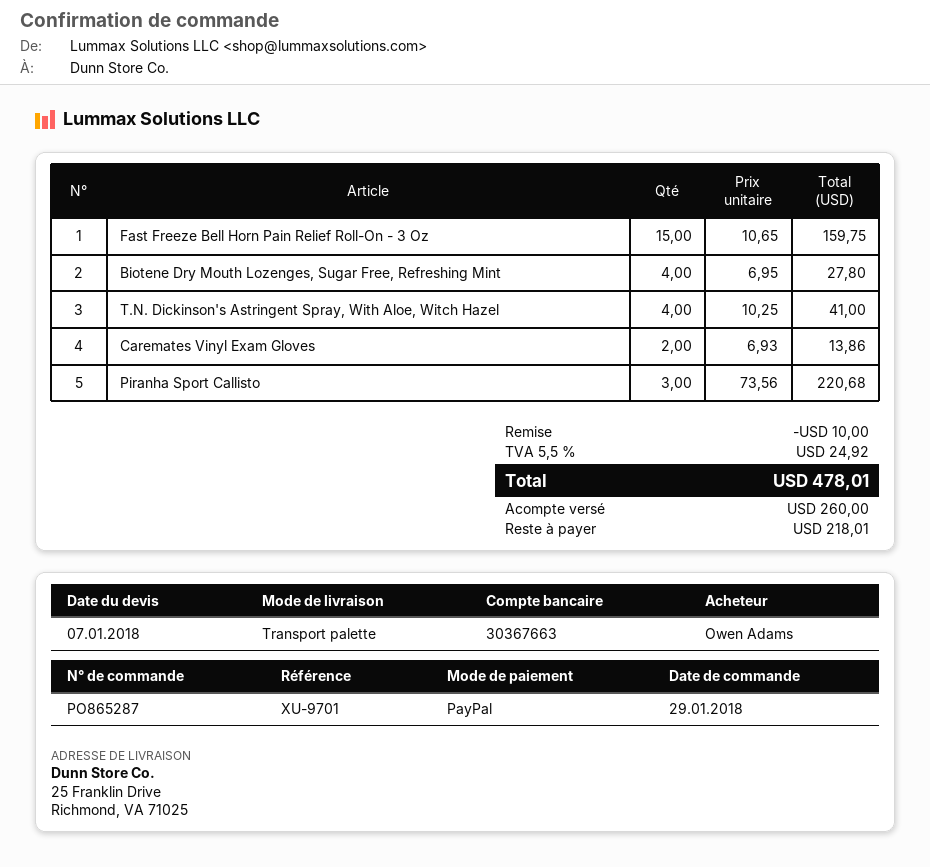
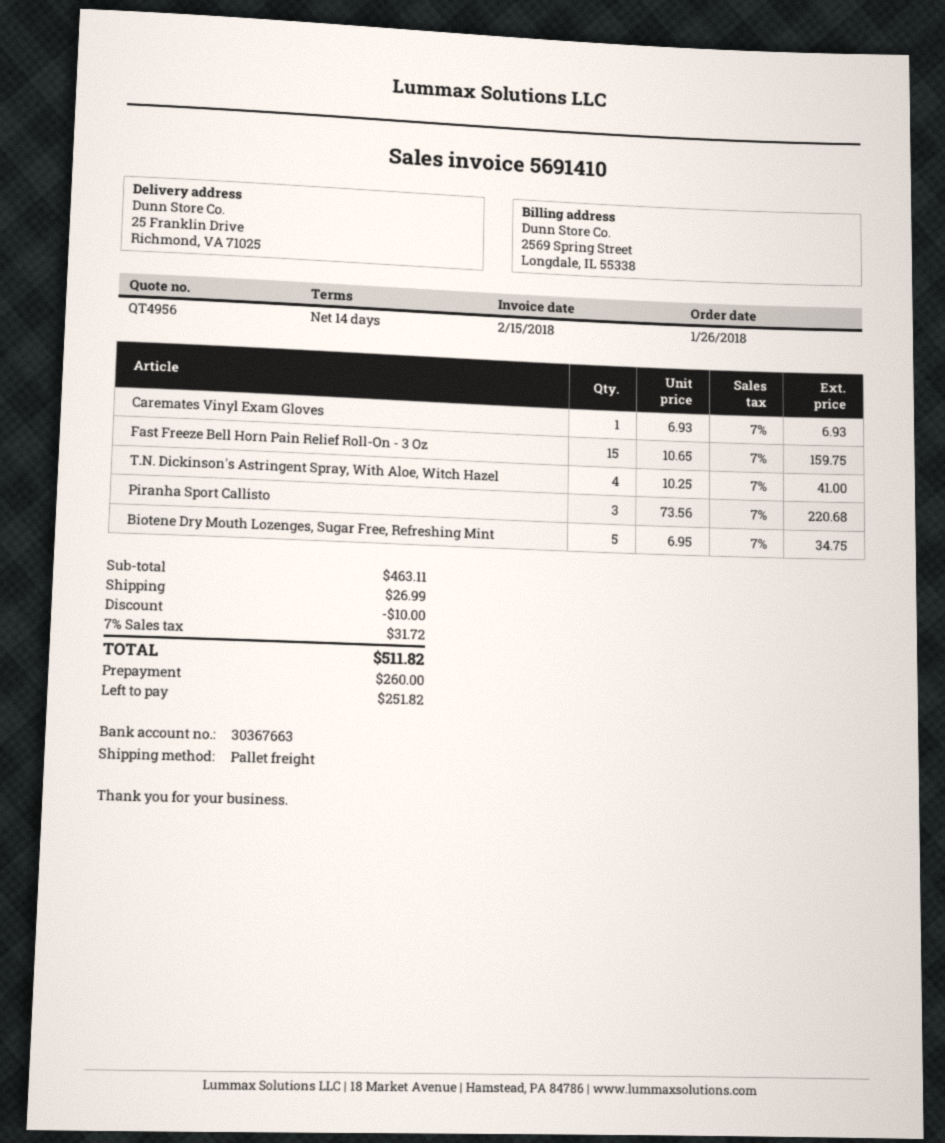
order date: 2018-01-29 -> 2018-01-26
Biotene Dry Mouth Lozenges, Sugar Free, Refreshing Mint: 4 x 6.95 = 27.80 -> 5 x 6.95 = 34.75
Caremates Vinyl Exam Gloves: 2 x 6.93 = 13.86 -> 1 x 6.93 = 6.93
shipping: none -> 26.99
tax: 5.5% = 24.92 -> 7% = 31.72
total: 478.01 -> 511.82
balance: 218.01 -> 251.82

**********

- **Brief**:
The records above are to be retyped exactly, with every picture left out.

- **Exercise response**:
order date: 2018-01-29 -> 2018-01-26
Biotene Dry Mouth Lozenges, Sugar Free, Refreshing Mint: 4 x 6.95 = 27.80 -> 5 x 6.95 = 34.75
Caremates Vinyl Exam Gloves: 2 x 6.93 = 13.86 -> 1 x 6.93 = 6.93
shipping: none -> 26.99
tax: 5.5% = 24.92 -> 7% = 31.72
total: 478.01 -> 511.82
balance: 218.01 -> 251.82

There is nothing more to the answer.